9 Nisan 2015 Perşembe

bir dilim antrikotla hayat sınavım..,

akşamüzeri yürüyüşümü yaptım ve dönüyordum.. 
her zaman olduğu gibi kadıköy çarşısının içinden geçtim yine. 
bir şey almayacak olsam da geçerim çarşının içinden. 
çok severim. 
tam kasabımın önünden geçerken evde yiyecek hazır bir şey olmadığı geldi aklıma. 
canım birden şöyle baba bir kırmızı et istedi. 
aylar vardır eve et almamışım.. 
evet ben vejeteryan değilim ama eve kırmızı et yılda bir ya da iki kez ancak alırım. 
sokak etçisiyim ben.. 
neyse girdim kasaba, vitrine bakar bakmaz göz göze geldik.. 
öyle güzel bakıyordu ki,
dayanamadım ve şu antrikottan bir dilim keser misin dedim kasabıma. 
maksadım tek bir dilim eti kızartıp o akşamı ucuza kapatmak.. 
adam böyle iyi mi diye bıçağı dayadığı yerden bana dilimin kalınlığını gösterdi. 
biraz kalın gösterdi ama ben, bir dilim alacağım zaten, olsun dedim içimden. 
etin dövülmesini sevmem ama kesince gözüme kalın geldi ve bir iki kere vur dedim. 
ama et öyle güzel ki, kıyamadık ikimiz de.. 
iki kere vurdu bana baktı kasap, tamam dedim ben. 
paketlerken o, fişi alıp kasaya gittim. 
yirmi lira uzattım. 

kasiyer fişe baktı 41 lira dedi gülümseyerek.. 
ben "kaç.?!" dedim gülümsemeden.. 
41 dedi, 
maşallah demedi...
ben kasaba dönüp kamera şakası mı der gibi baktım her halde, kasap tekrar paketi teraziye koyup beraber bakmamızı işaret etti gözüyle.. 
baktık.. 
530 gram.. 
ulan bir dilim et 530 gram gelmiş. 
78 lira abi kilosu dedi.. 
ben ucuza çıkacak bir dilim etli akşam yemeği için bir aylık doğal gaz paramı verecek olmakla, yılların havalı müşterisi imajımdan ödün verip vermemek arasında iki saniye gidip geldikten sonra tamam dedim.. 

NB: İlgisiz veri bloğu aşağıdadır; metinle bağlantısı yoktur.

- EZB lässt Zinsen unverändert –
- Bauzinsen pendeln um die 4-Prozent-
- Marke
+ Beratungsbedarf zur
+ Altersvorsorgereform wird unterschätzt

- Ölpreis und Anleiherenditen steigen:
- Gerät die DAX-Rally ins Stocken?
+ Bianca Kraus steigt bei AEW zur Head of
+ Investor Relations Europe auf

yirmi liramı alıp, kredi kartımı uzattım.. 
umarım garanti 8-10 taksit yapıyordur.. 
eti alıp iyi akşamlar dedim çıktım.. 
eve nasıl geldiğimi hatırlamıyorum.. 
yol boyunca bu eti ne yaparım da bu 41 lirayı emekli, dul, yalnız bir adam seviyesine indirip makul bir maliyetle ve afiyetle yerim diye düşünmüşüm.. 
eve geldim soyundum, dökündüm masanın üzerinde paketi açtım. 
ete baktım.. 
masanın üzerinde dediğim salonun ortasında.. 

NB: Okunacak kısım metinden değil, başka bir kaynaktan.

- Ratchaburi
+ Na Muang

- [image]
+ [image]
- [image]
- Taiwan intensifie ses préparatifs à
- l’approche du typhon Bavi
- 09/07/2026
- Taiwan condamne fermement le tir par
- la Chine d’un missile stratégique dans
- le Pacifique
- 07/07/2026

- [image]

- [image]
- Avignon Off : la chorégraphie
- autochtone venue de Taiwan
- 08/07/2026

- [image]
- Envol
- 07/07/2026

bu eti doğrudan götürüp buz dolabına koyacak değildim.. 
önce burada dursun gelir geçer bakarım dedim. 
sonra saçmala deyip mutfağa götürdüm..
ama yine de tezgahın üzerine yatırıp bıraktım. 
ortam çok sıcak değil. 
kombi kapalı. 
açık olsa da kapatırdım zaten.. 
üç dört kez kendi kendime bahaneler yaratarak mutfağa gittim ve ete baktım.. 

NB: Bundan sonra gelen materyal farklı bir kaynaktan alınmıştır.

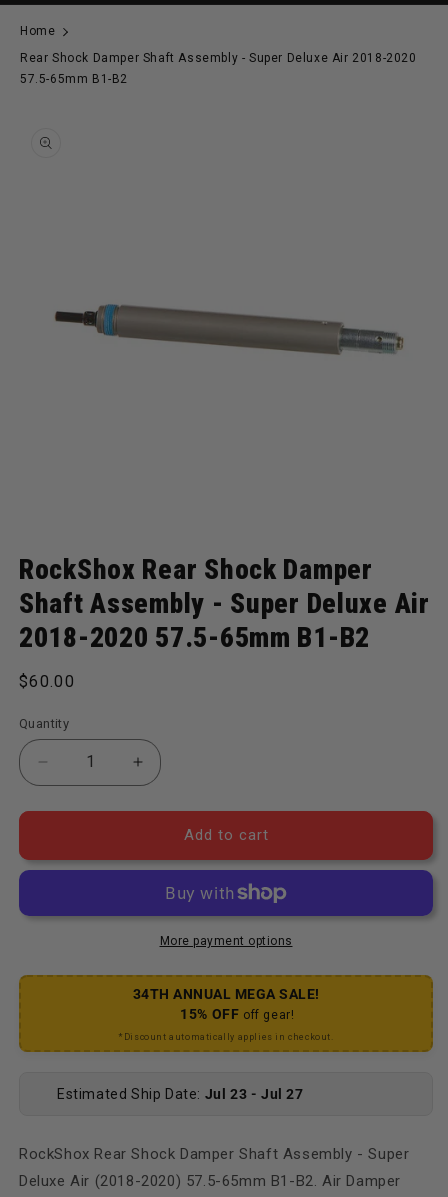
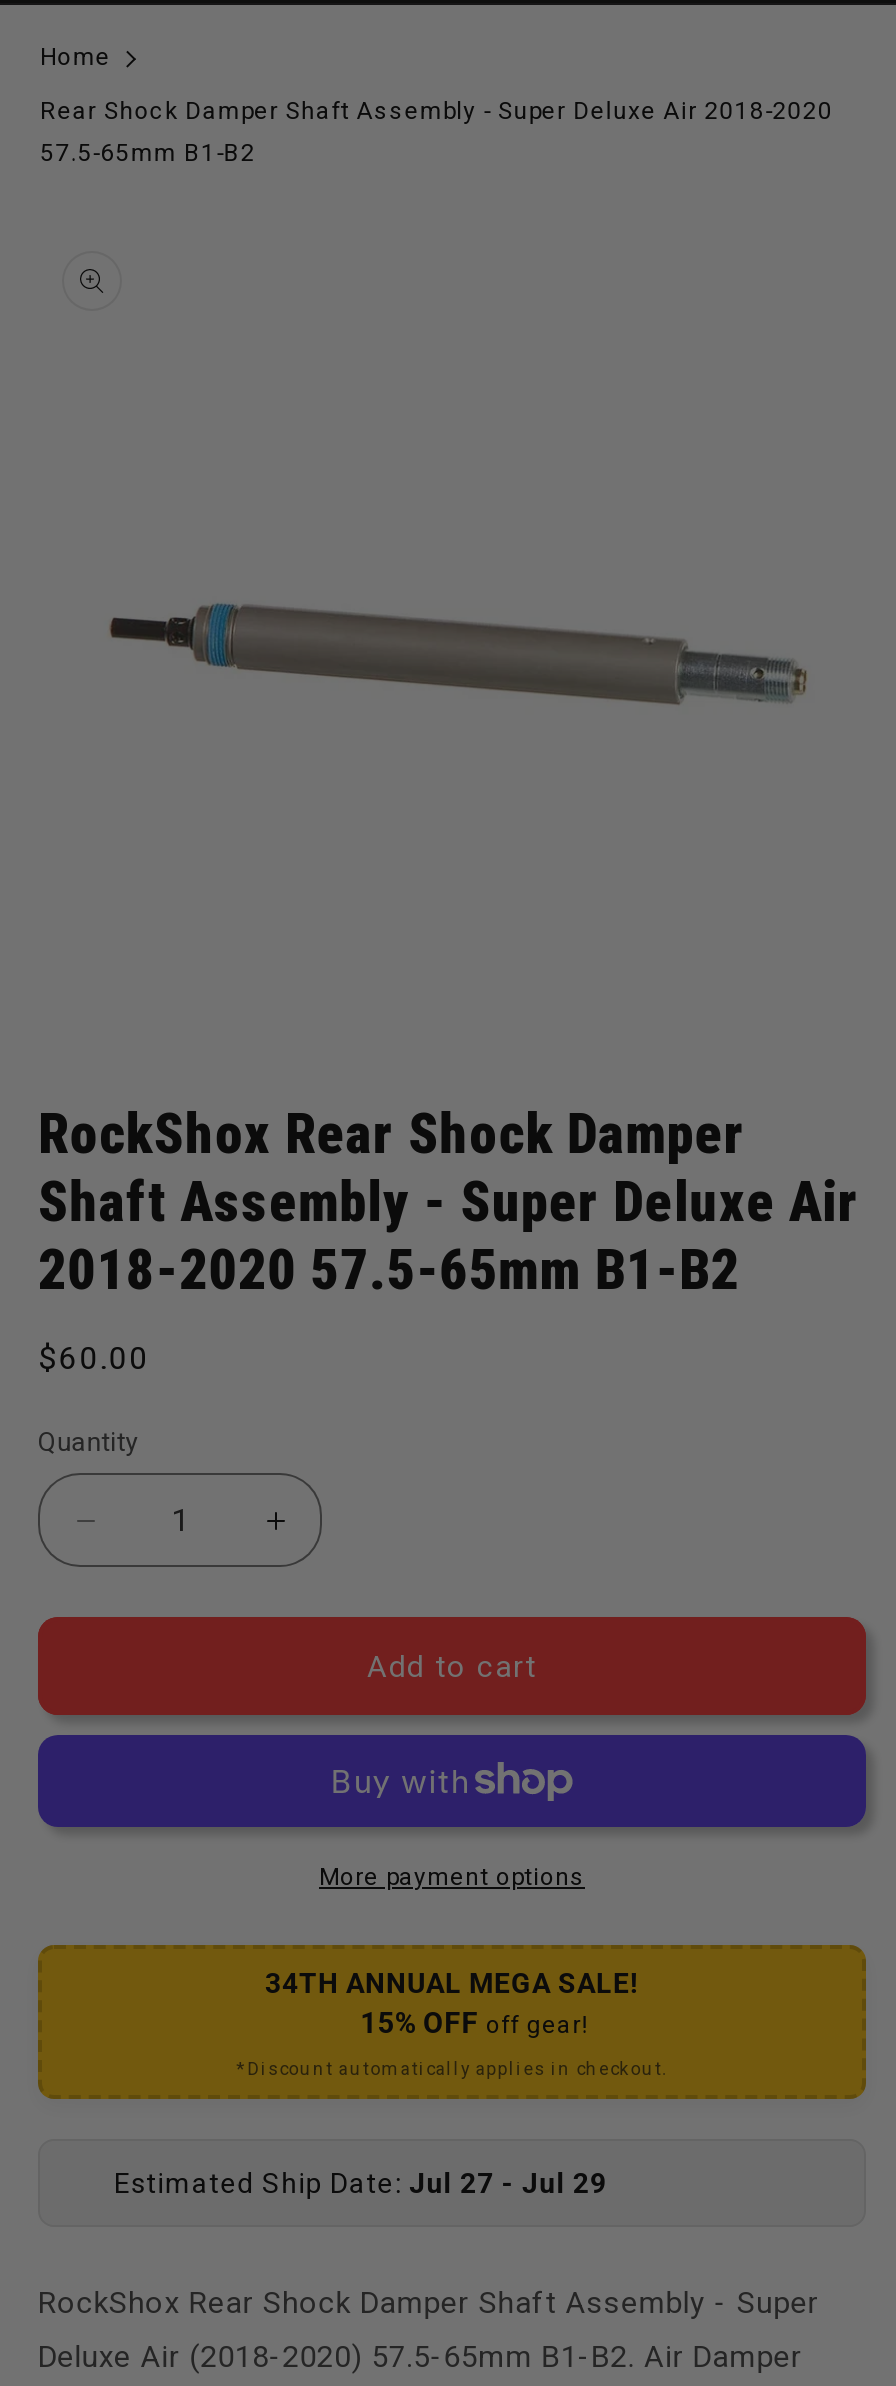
- Estimated Ship Date: Jul 23 - Jul 27
+ Estimated Ship Date: Jul 27 - Jul 29
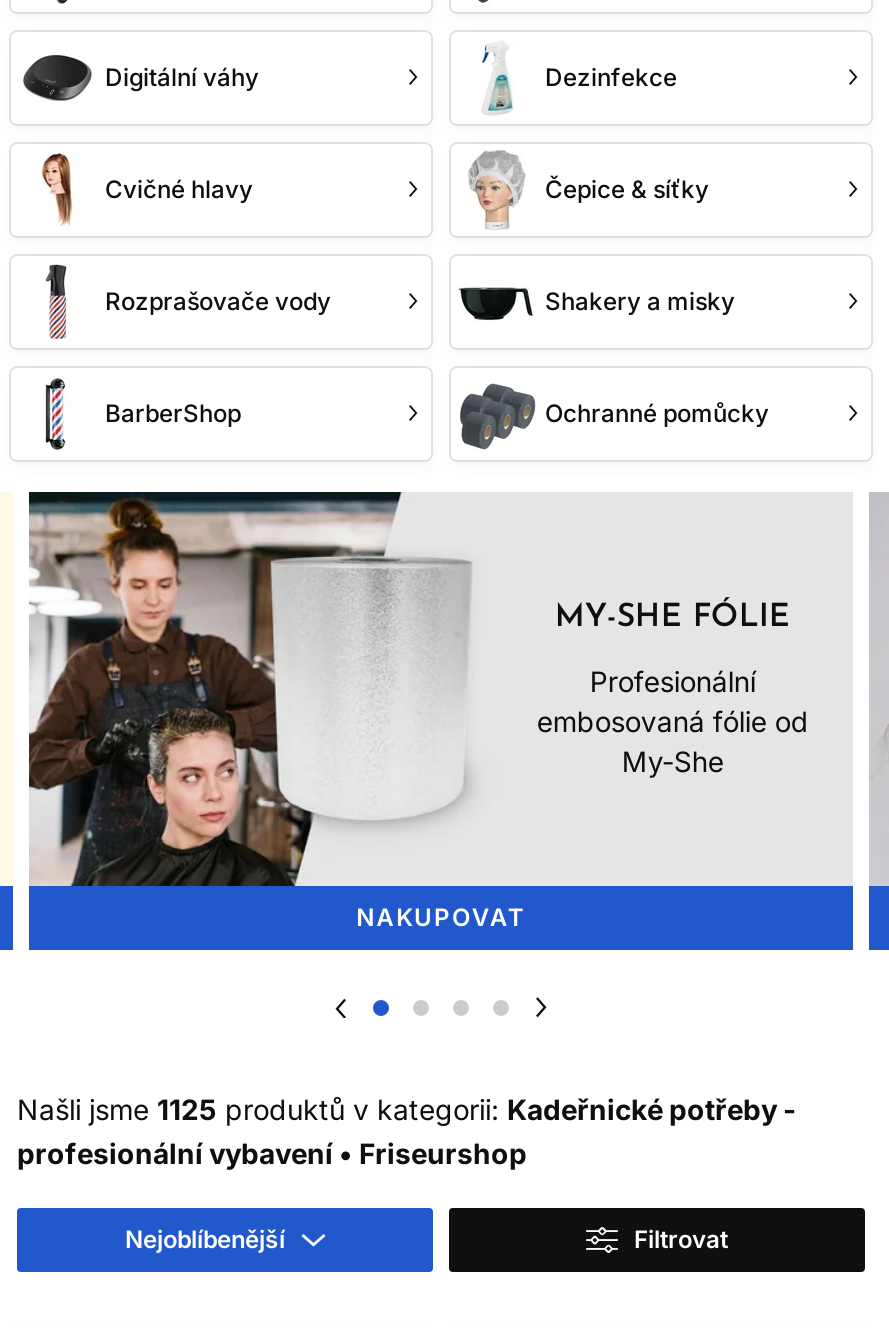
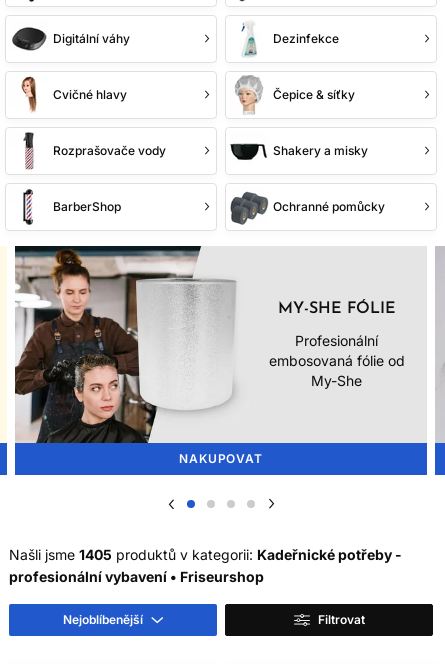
- Našli jsme 1125 produktů v kategorii: Kadeřnické potřeby -
+ Našli jsme 1405 produktů v kategorii: Kadeřnické potřeby -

bir yudum su içtim döndüm falan. 
ışığı hiç kapatmadım.. 
artık geç olduğu için bu saatte yapabileceğim tek şey, eti kızartıp yemek. 
tabii 41 lirayı bir kerede yiyecek halim yok. 
ama allah için zaten bir kerede yemek için de büyük. 
bir arjantinli için bile büyük.. 
530 gram dile kolay.. 
etin üçte birinden yağsız bir kısmını kestim ve biraz daha büyük görünsün diye tahta üzerinde bir kaç vurayım dedim. 
ama kendimi öyle bir kaptırmışım ki, baktım eti dövmüyorum resmen dayak atıyorum.. 
durdum ve etin burada bir kabahati olmadığını, sakin olmam gerektiğini kendi kendime telkin etmeye başladım.. 
o da neticede serbest piyasa ekonomisinin vicdansız çarkları arasında…. 
neyse saçmalama dedim.. 
kızdırdığım döküm tavama güzelce yatırdım.. 
üç dakika bir yüzünü, iki dakika diğer yüzünü kızarttım.. 
maksadım çok pişirmeden kanından da istifade etmek.. 
bir dilim aynı tavada kızarmış tam buğday ekmeğim ve soğuk bir bardak su ile (çok yakıştı bu) sofraya oturdum. 
maksadım ete hiç bir şey ile karıştırmamak, mundar etmemek ve en saf haliyle yemek.. 
bu dilim yaklaşık olarak 14 lira.. 
leziz.. 
gereçekten çok leziz.. 
hatta olağanüstü diyebilirim.. 
keskin et bıçağımla öyle ince dilimler kesiyorum ki, japon suşi ustası görse direkt yanına alır beni.. 
evet, et parasının hakkını verdi bu akşamlık.. 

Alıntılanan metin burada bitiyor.